### TASK PROMPT
A picture-free, exact reproduction of the listing that follows is required.

### INFORMATION GIVEN

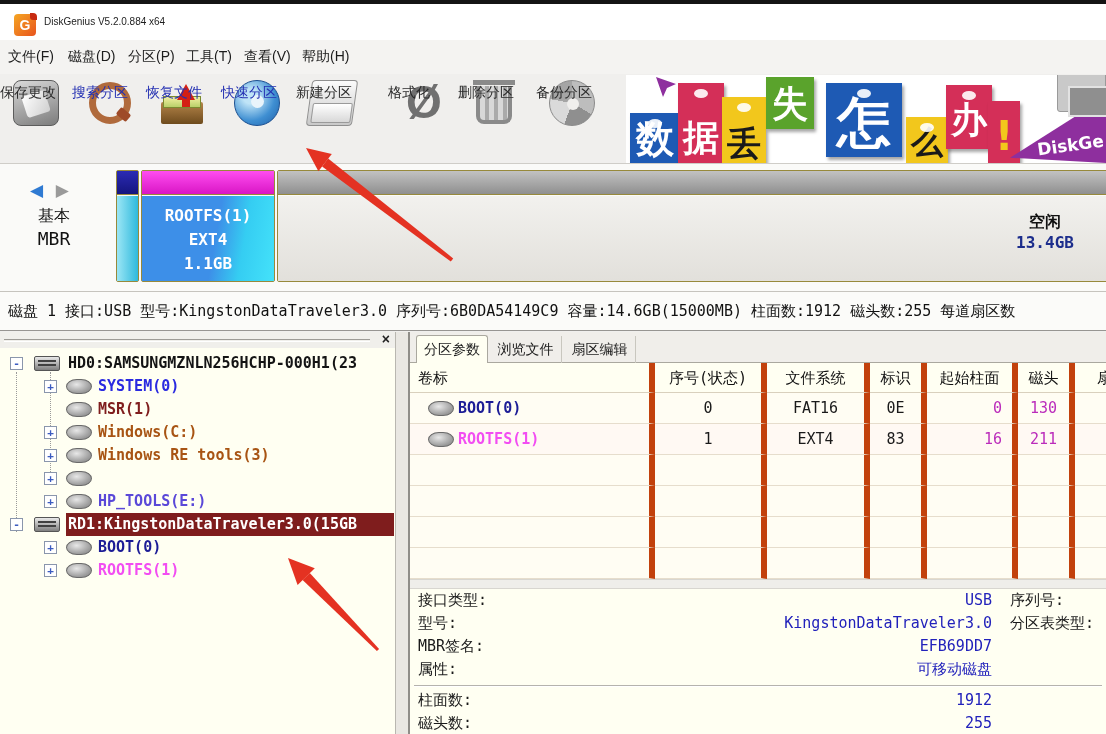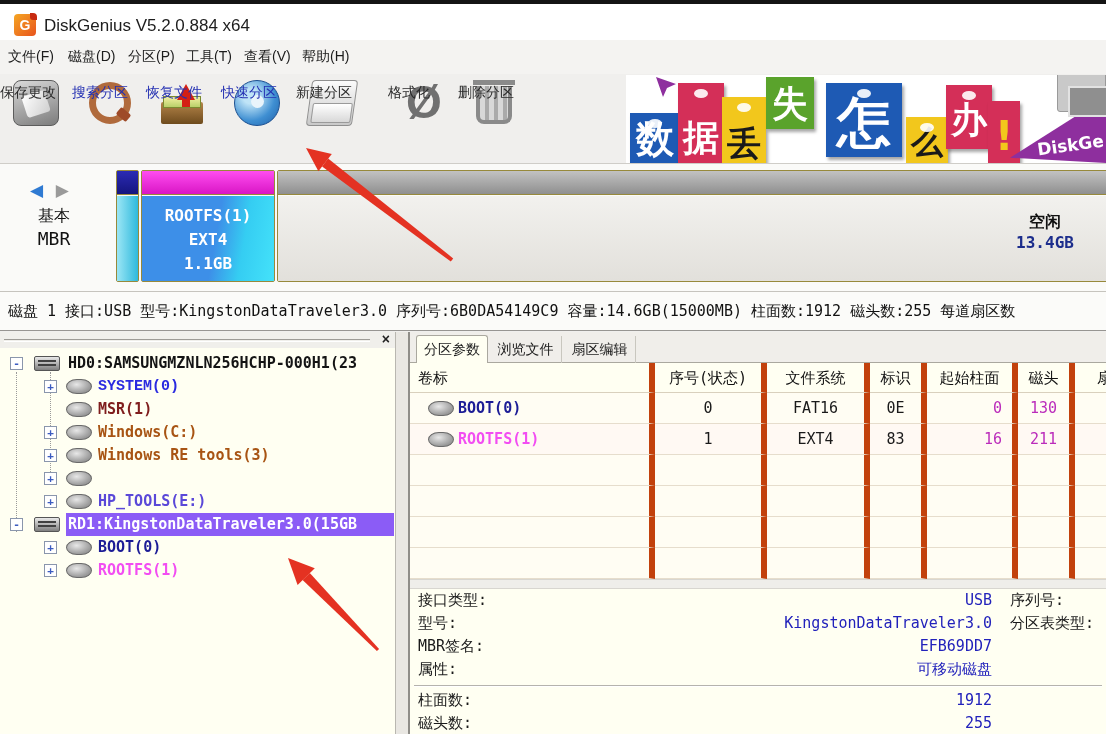"DiskGenius V5.2.0.884 x64" .apptitle { font-size: 17px -> 10px }
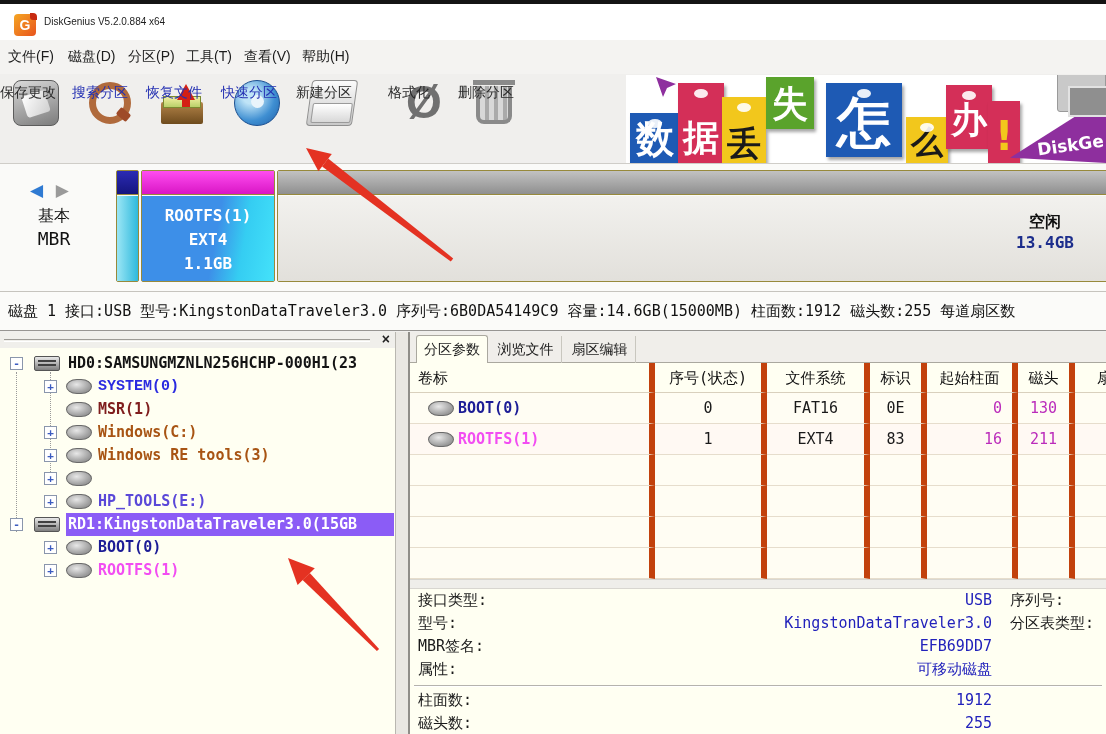"备份分区" div.tbtn { html: none -> <div> <span></span> <span>备份分区</span> </div> }
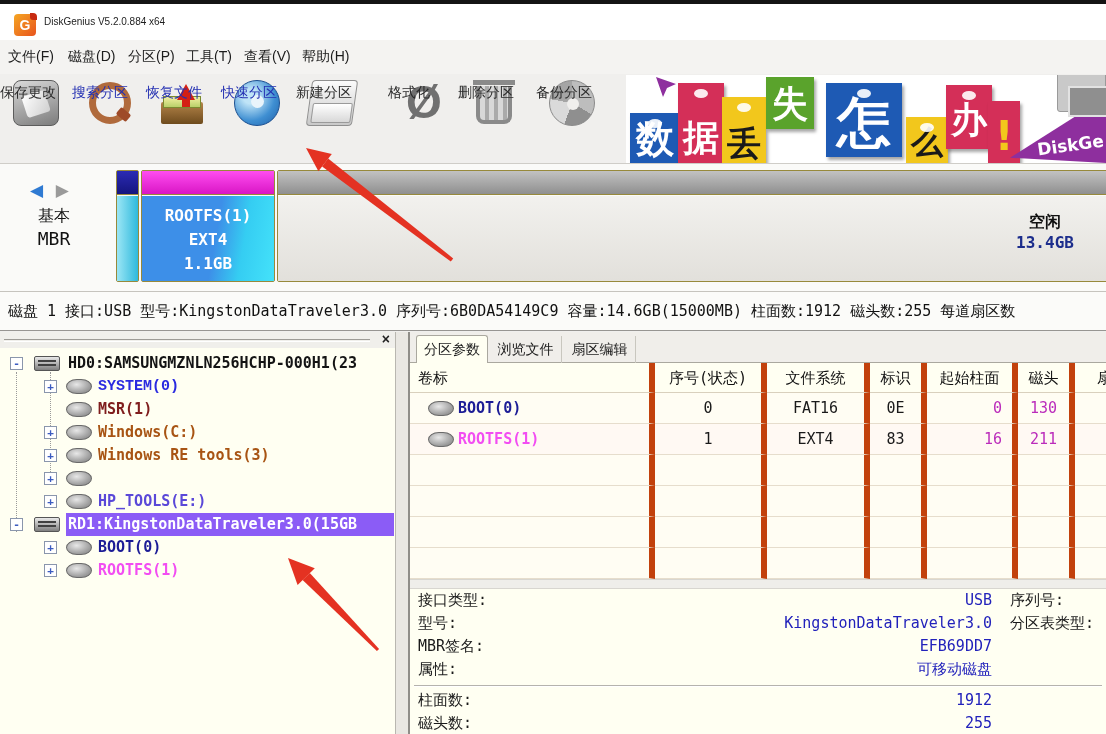"SYSTEM(0)" .c-blue { font-family: Liberation Mono, monospace -> none }
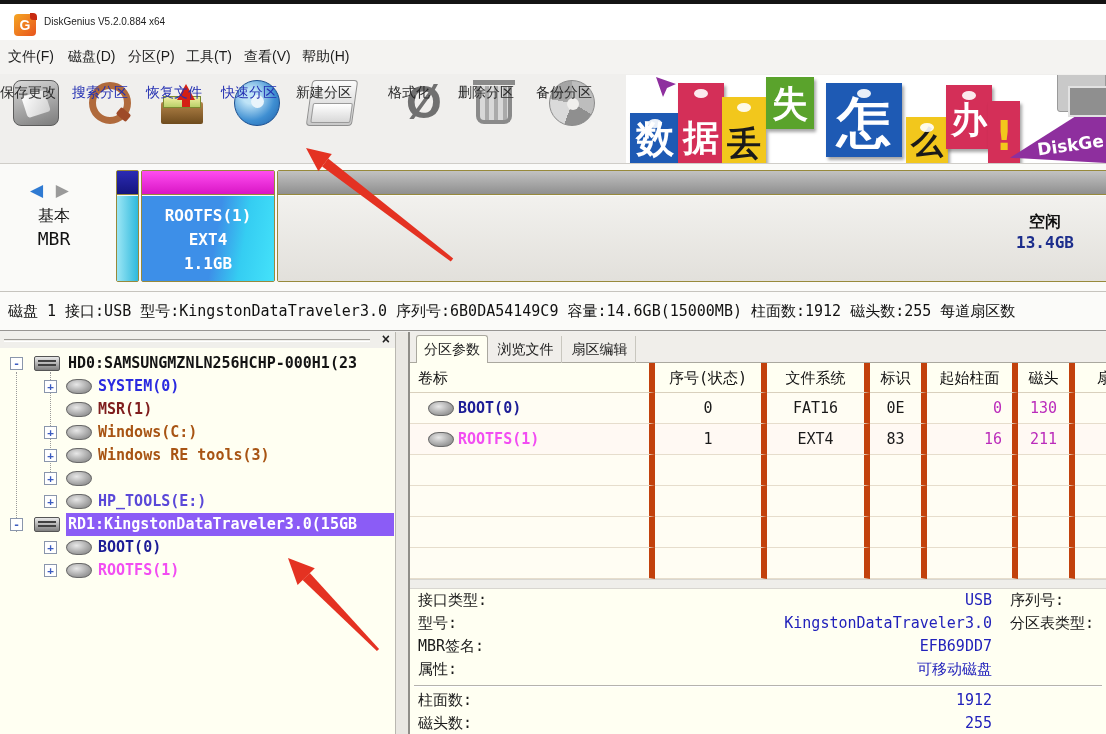"RD1:KingstonDataTraveler3.0(15GB" .titem.selected .tlabel { background: #8b5cf6 -> #7f1d1d }
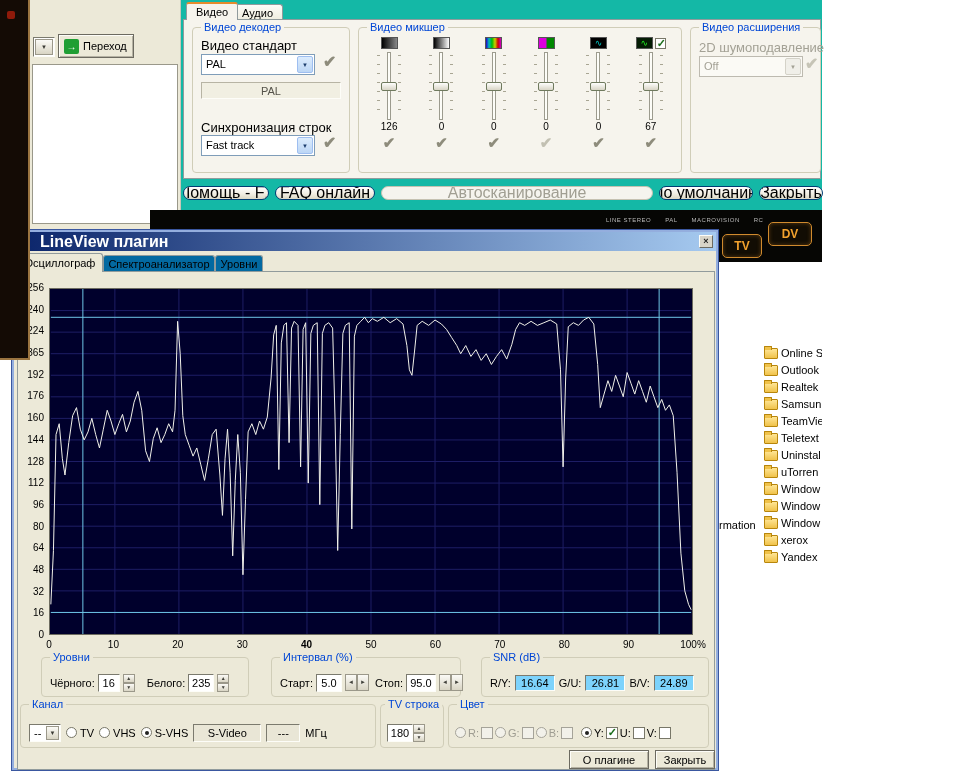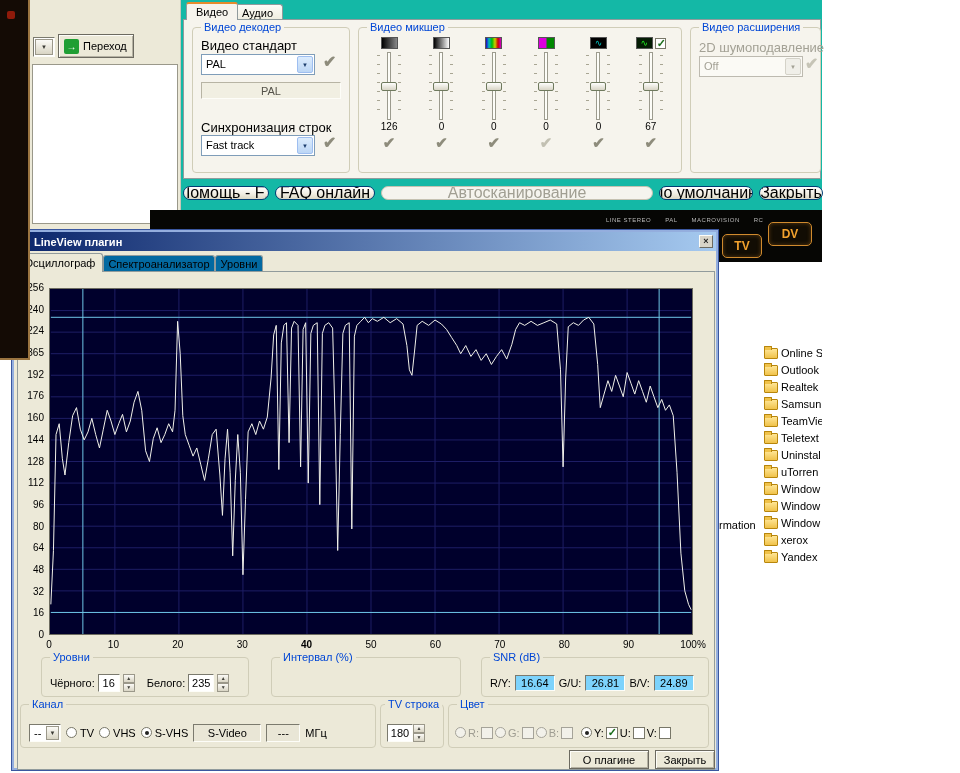"LineView плагин" span { font-size: 11px -> 16px; margin-left: 20px -> 26px }
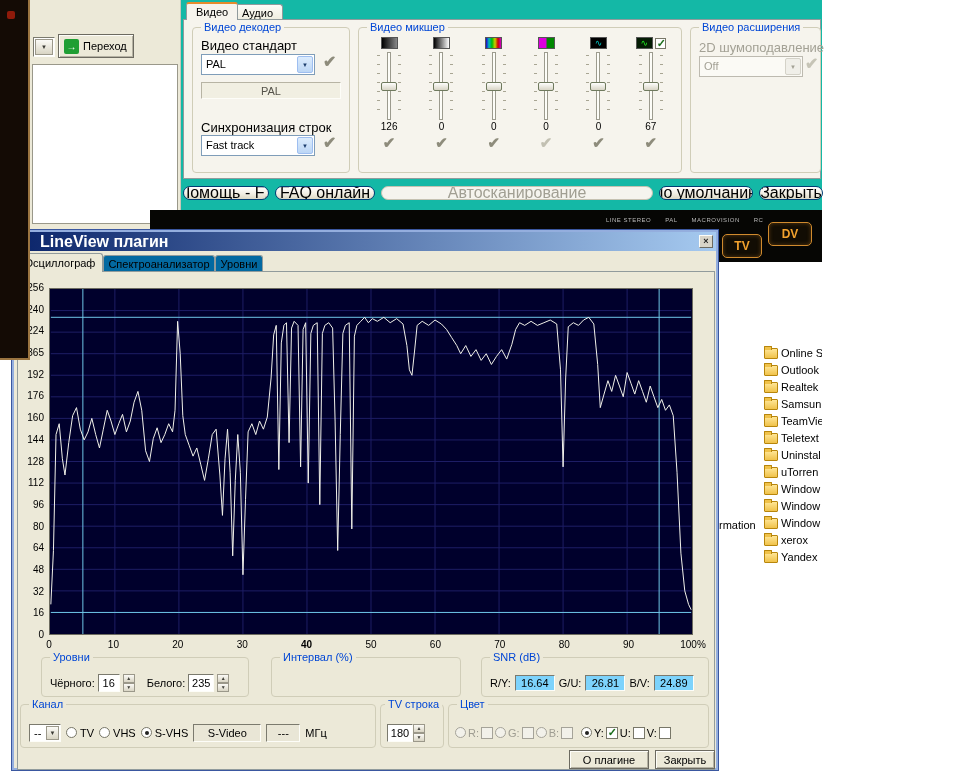"Старт:" div.grow { html: none -> <div> <span>Старт:</span> <span>5.0</span> <span> <span>◄</span> <span>►</span> </span> <span></span> <span>Стоп:</span> <span>95.0</span> <span> <span>◄</span> <span>►</span> </span> </div> }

### OUTPUT OF THE EXERCISE
"DiskGenius V5.2.0.884 x64" .apptitle { font-size: 17px -> 10px }
"备份分区" div.tbtn { html: none -> <div> <span></span> <span>备份分区</span> </div> }
"SYSTEM(0)" .c-blue { font-family: Liberation Mono, monospace -> none }
"RD1:KingstonDataTraveler3.0(15GB" .titem.selected .tlabel { background: #8b5cf6 -> #7f1d1d }
"LineView плагин" span { font-size: 11px -> 16px; margin-left: 20px -> 26px }
"Старт:" div.grow { html: none -> <div> <span>Старт:</span> <span>5.0</span> <span> <span>◄</span> <span>►</span> </span> <span></span> <span>Стоп:</span> <span>95.0</span> <span> <span>◄</span> <span>►</span> </span> </div> }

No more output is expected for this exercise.